J. M. di Sanremo scrive in risposta a quella del turista bresciano dal titolo 'Mai più a Riva Ligure'.
"Nonostante sia residente a Sanremo,frequento da anni Riva Ligure e mi piacerebbe esprimere la mia opinione relativamente ad alcune questioni tirate in causa nella lettera. Innanzitutto invito il suddetto turista bresciano a informarsi sul significato della parola 'onomatopeico', che credo ignori (www.wikipedia.org).
Riguardo alla questione dei parcheggi a pagamento, del ruolo della Polizia
Municipale e delle iniziative turistiche:
- I Comuni della Regione Lombardia (regione dalla quale lei proviene e che invita a prendere come modello) sono stati tra i primi ad adottare il sistema del parcheggio a pagamento, imitati in seguito dalla maggioranza dei Comuni d'Italia; il Comune di Riva Ligure non costituisce dunque un'eccezione, bensì sottolineerei il fatto che si è adeguato al sistema dei parcheggi a pagamento con netto ritardo rispetto a TUTTI gli altri Comuni della Provincia di Imperia che si affacciano sul mare.
- La Polizia Municipale, che lei insulta senza alcuna argomentazione seria a suo sostegno, ha svolto un compito comandato dalle istituzioni che sono a ciò preposte dalla Costituzione e dalla Legge dello Stato (Sindaco e Giunta Comunale in questo caso). Lei ha sostato in area a pagamento senza pagare, dunque ha ricevuto una contravvenzione; inoltre mi permetto di dubitare che a Riva Ligure si possa parlare di tolleranza zero, pertanto la invito a produrre documentazioni che certifichino il fatto che lei ha subito una contravvenzione per soli 5 minuti di ritardo.
- Le iniziative turistiche che lei suggerisce devono essere prese da Sindaco, Giunta e Consiglio Comunale. Se questi tre organi, che rappresentano i cittadini, hanno ritenuto di voler percorrere questa strada, evidentemente la maggioranza della popolazione di Riva Ligure ritiene che il tipo di turismo che lei suggerisce di incoraggiare porti più disagi che vantaggi; tenga presente che l'amministrazione vigente si trova al suo secondo mandato ed ha vinto alle ultime elezioni con una larga maggioranza.

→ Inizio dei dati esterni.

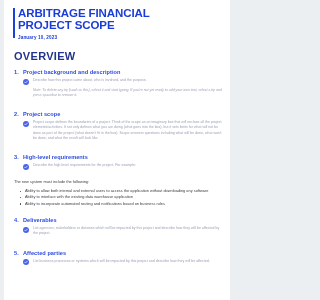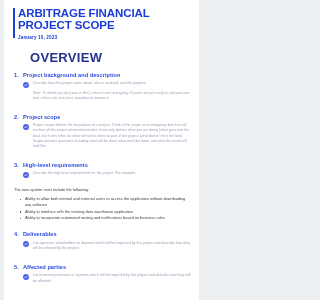"ARBITRAGE FINANCIAL" .page { width: 195px -> 226px }
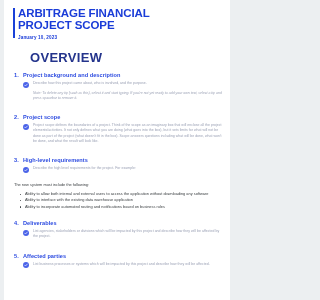"OVERVIEW" .overview { font-size: 13px -> 11px; margin: 10px 0 7px 17px -> 10px 0 7px 1px }
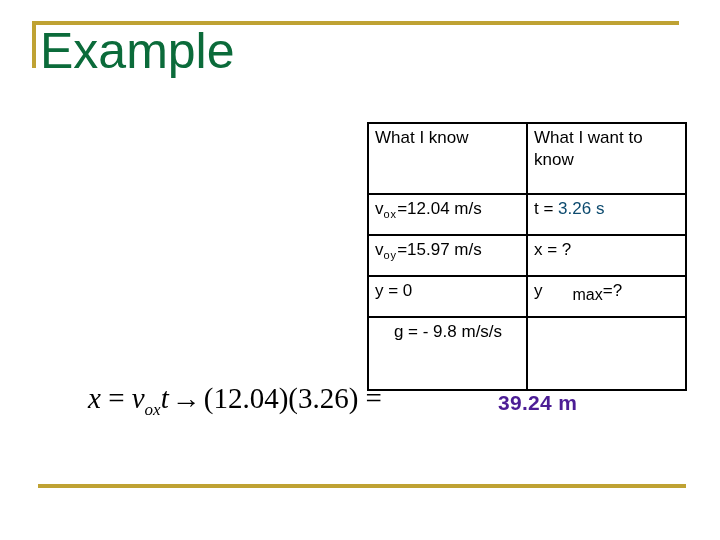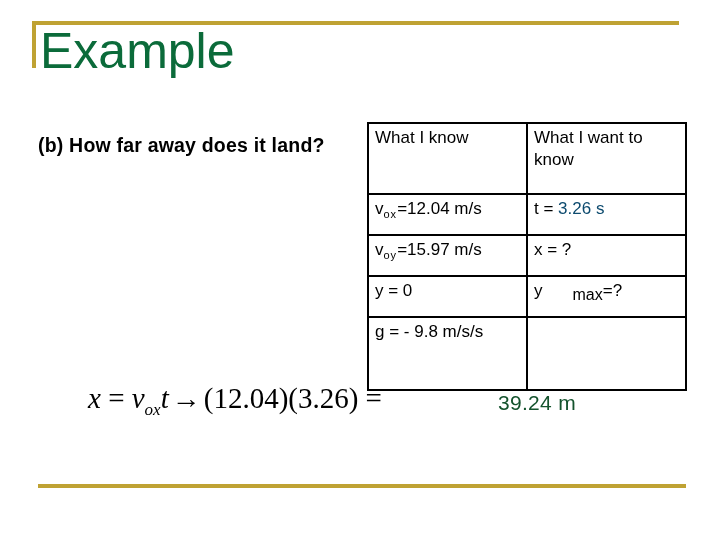"(b) How far away does" p { html: <p>(b) How far away does it land?</p> -> none }
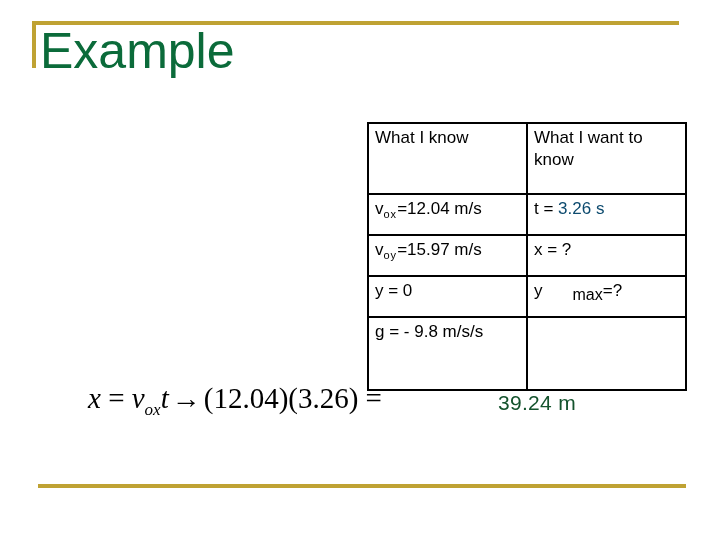"g = - 9.8 m/s/s" .r4 td { text-align: none -> center }
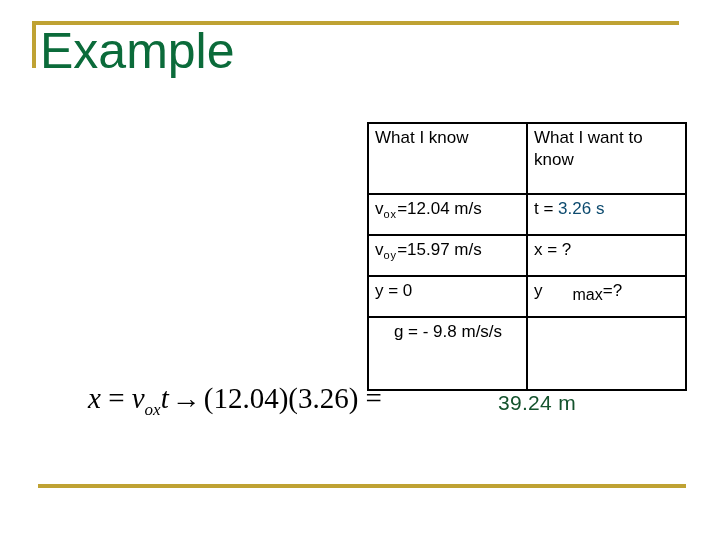"39.24 m" .answer { color: #14532d -> #4c1d95; font-weight: normal -> bold }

Vorrei esprimere in conclusione un giudizio da autoctono sul turista bresciano e sulla categoria di turisti che costui probabilmente rappresenta (e che fortunatamente non costituisce che una parte della grande varietà di turisti che frequentano le nostre coste). Il tipo di turista di cui parlo arriva in Riviera e pensa di essere arrivato nel terzo mondo d'Italia; pretende di poter posteggiare il suo SUV inquinante a dieci metri dal mare; non rispetta regole fondamentali del vivere civile, credendo che la sua condizione di 'turista' gli garantisca una sorta di immunità alle regole (ma sono sicuro che nella sua città le regole le rispetta a testa bassa); abusa del servizio pubblico subissando di lamentele gli operatori delle forze dell'ordine e dell'ASL; possiede una seconda casa in Riviera (presso la quale spesso cerca di ottenere una residenza fittizia, al fine di non pagare l'I.C.I e frodando in tal modo lo Stato) e dunque concede ben poco del suo denaro ai nostri ristoranti e hotel, e molto alle catene di supermercati.
In fin dei conti è così utile alla nostra economia questa tipologia di turista?".